Ainda conforme as informações, após a chegada do médico, a Polícia Militar foi acionada. A mulher acabou sendo conduzida à delegacia, algemada. Em um dos trechos do vídeo, já próxima à viatura, ela aparece exaltada e chega a chamar um policial de “vagabundo”, alegando que o agente teria agredido sua filha. Até o momento, não há confirmação ou provas sobre essa acusação.

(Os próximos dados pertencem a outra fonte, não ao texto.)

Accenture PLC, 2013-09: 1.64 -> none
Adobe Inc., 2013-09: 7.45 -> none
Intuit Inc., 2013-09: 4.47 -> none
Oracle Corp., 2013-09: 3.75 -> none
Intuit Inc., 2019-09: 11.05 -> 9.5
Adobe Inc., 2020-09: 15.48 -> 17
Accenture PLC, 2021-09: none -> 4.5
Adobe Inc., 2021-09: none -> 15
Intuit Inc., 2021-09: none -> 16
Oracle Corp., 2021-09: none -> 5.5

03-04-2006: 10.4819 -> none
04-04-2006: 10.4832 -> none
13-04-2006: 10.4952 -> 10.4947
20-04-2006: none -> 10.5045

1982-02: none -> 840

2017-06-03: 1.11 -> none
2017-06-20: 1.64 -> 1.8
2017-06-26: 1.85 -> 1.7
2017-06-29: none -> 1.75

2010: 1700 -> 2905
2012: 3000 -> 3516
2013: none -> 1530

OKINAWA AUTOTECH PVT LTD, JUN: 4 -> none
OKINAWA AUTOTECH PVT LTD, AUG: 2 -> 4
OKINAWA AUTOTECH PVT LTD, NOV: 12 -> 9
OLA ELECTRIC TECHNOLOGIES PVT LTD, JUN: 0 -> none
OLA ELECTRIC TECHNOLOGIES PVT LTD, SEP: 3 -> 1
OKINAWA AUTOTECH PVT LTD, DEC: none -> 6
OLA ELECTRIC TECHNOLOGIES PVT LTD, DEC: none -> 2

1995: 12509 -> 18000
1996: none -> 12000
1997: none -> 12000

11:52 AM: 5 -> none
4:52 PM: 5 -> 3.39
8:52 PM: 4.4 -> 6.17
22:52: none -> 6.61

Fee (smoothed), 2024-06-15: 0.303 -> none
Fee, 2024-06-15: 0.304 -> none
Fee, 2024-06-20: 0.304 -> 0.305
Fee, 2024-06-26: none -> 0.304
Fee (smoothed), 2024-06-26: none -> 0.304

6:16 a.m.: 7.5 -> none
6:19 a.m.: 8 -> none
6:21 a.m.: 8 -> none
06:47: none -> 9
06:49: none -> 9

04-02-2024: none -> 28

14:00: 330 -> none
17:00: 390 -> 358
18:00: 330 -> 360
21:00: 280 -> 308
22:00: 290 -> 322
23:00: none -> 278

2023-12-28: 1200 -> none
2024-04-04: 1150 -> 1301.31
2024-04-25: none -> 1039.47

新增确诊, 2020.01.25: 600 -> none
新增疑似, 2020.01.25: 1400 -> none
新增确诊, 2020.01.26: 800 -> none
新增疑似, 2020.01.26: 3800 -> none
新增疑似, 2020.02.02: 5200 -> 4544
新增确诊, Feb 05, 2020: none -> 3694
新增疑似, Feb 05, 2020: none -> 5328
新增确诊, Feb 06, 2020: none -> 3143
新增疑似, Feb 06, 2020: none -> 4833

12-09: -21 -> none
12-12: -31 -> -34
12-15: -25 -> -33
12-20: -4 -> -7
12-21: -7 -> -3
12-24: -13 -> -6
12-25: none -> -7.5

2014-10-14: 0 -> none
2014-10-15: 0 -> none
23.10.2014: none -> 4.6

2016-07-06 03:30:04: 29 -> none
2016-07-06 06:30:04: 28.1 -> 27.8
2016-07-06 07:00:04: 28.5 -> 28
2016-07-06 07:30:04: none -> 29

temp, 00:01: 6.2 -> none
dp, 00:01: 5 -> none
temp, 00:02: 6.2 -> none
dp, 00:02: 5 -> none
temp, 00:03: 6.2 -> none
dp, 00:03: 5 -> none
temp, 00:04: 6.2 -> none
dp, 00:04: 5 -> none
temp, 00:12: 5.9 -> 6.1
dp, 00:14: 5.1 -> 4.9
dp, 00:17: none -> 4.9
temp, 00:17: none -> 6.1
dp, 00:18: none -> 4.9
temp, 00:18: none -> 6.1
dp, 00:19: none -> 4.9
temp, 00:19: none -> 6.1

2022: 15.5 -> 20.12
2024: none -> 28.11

Pelas imagens que circulam, não é possível identificar agressão por parte da mulher antes da condução, o que levantou questionamentos sobre a necessidade do uso de algemas.
O que diz a lei?
O uso de algemas no Brasil é regulamentado pela Súmula Vinculante nº 11 do Supremo Tribunal Federal (STF), que permite a utilização apenas em casos de resistência, fundado receio de fuga ou risco à integridade física própria ou de terceiros. Fora dessas situações, o uso pode ser considerado ilegal.
Além disso, filmar em locais públicos ou de acesso público, como uma unidade de saúde, em regra não é crime, desde que não haja violação de direitos de terceiros, como exposição indevida de pacientes ou quebra de sigilo.
Posicionamento do Portal Pugmil
O Portal Pugmil reforça a importância de apuração responsável dos fatos. O direito do cidadão de registrar e denunciar possíveis falhas em serviços públicos deve ser respeitado. Por outro lado, eventuais excessos — tanto por parte de cidadãos quanto de agentes públicos — precisam ser investigados com base na lei.
Diante do que foi possível observar até o momento, não há elementos claros que justifiquem o uso de algemas, o que reforça a necessidade de esclarecimentos oficiais sobre a ocorrência.
O caso deve ser acompanhado pelas autoridades competentes para que todos os fatos sejam devidamente esclarecidos.